Small and medium CPG food brands face unprecedented pressure. Lean teams juggle multiple responsibilities while managing tight budgets. Retailer expectations continue to rise as retail media networks explode across the landscape. Marketing teams are held accountable for every dollar while lacking the time to become experts in every channel – underscoring the need for marketing shifts for mid-size CPG food brands to stay competitive.

Many brands respond by sticking with “safe” approaches that worked years ago but fall short in today’s landscape.

The overwhelm is real, but there’s a silver lining: while the marketing landscape has become much more complex, it also offers a wealth of new opportunities for brands willing to evolve their approach. From retail media networks offering unprecedented access to shopper data and sophisticated attribution tools that can prove marketing impact to production partnerships that deliver quality creative efficiently – the tools exist for smaller brands to compete more effectively than ever before.

The problem isn’t budget size; it’s that brands are approaching this new landscape with old playbooks.
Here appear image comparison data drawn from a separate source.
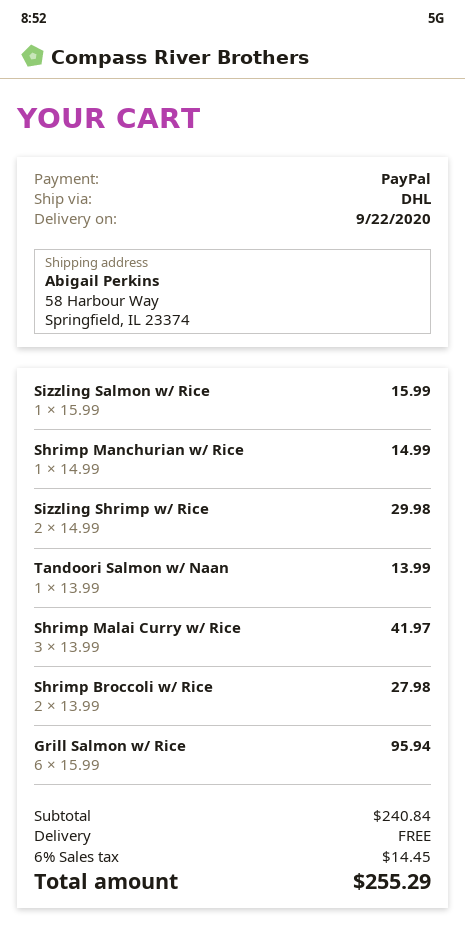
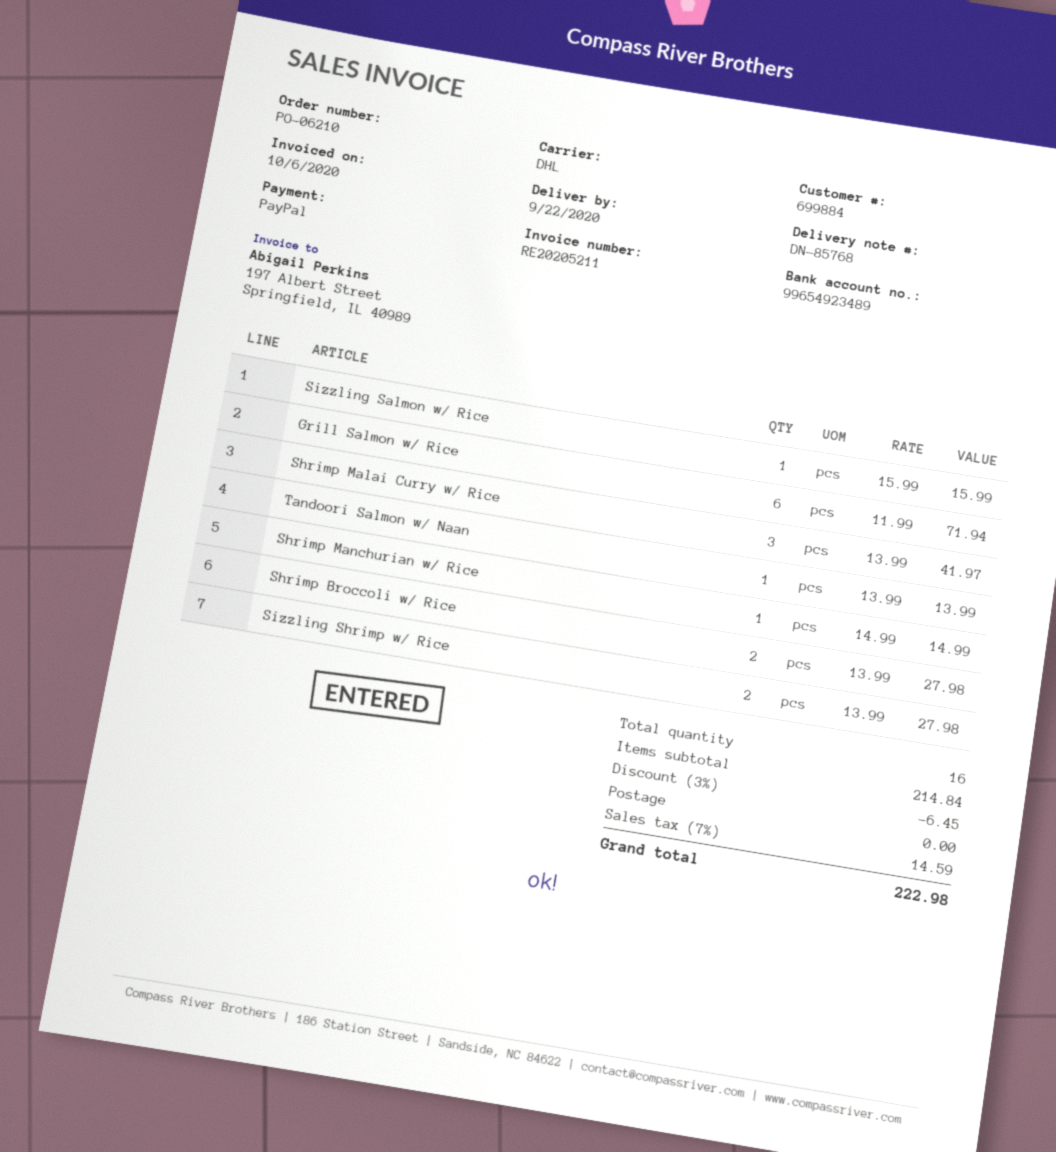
Sizzling Shrimp w/ Rice: 2 x 14.99 = 29.98 -> 2 x 13.99 = 27.98
Grill Salmon w/ Rice: 6 x 15.99 = 95.94 -> 6 x 11.99 = 71.94
subtotal: 240.84 -> 214.84
discount: none -> 3% = 6.45
tax: 6% = 14.45 -> 7% = 14.59
total: 255.29 -> 222.98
Success requires strategic thinking about how to leverage these new capabilities while working within real-world constraints. 

Five Strategic Shifts to Turn Pressure Into Advantage

You don’t need a huge marketing budget to achieve impact, you just need to think creatively about how to tailor your strategy and spend to maximize your marketing impact. 

1. Turn Your Off-Season Into a Competitive Advantage

Very few small and medium CPG food brands maintain always-on marketing programs. Instead, they funnel the bulk of their efforts toward “peak” campaign moments – think the holiday season for baking products or the hottest part of the summer for frozen treats. But if you lean too far in this direction, you miss taking advantage of critical, cost-effective “off-season” opportunities.   

Consider taking a more nuanced seasonal strategy: During peak seasons, your objective might be to drive incremental sales among known buyers who are already in purchasing mode. But during off-season periods when your category isn’t top of mind, your objective shifts to awareness and consideration among light and medium users. The same media tactics generally apply throughout the year, but how you set objectives, build targeting, and allocate resources differs significantly based on your goals.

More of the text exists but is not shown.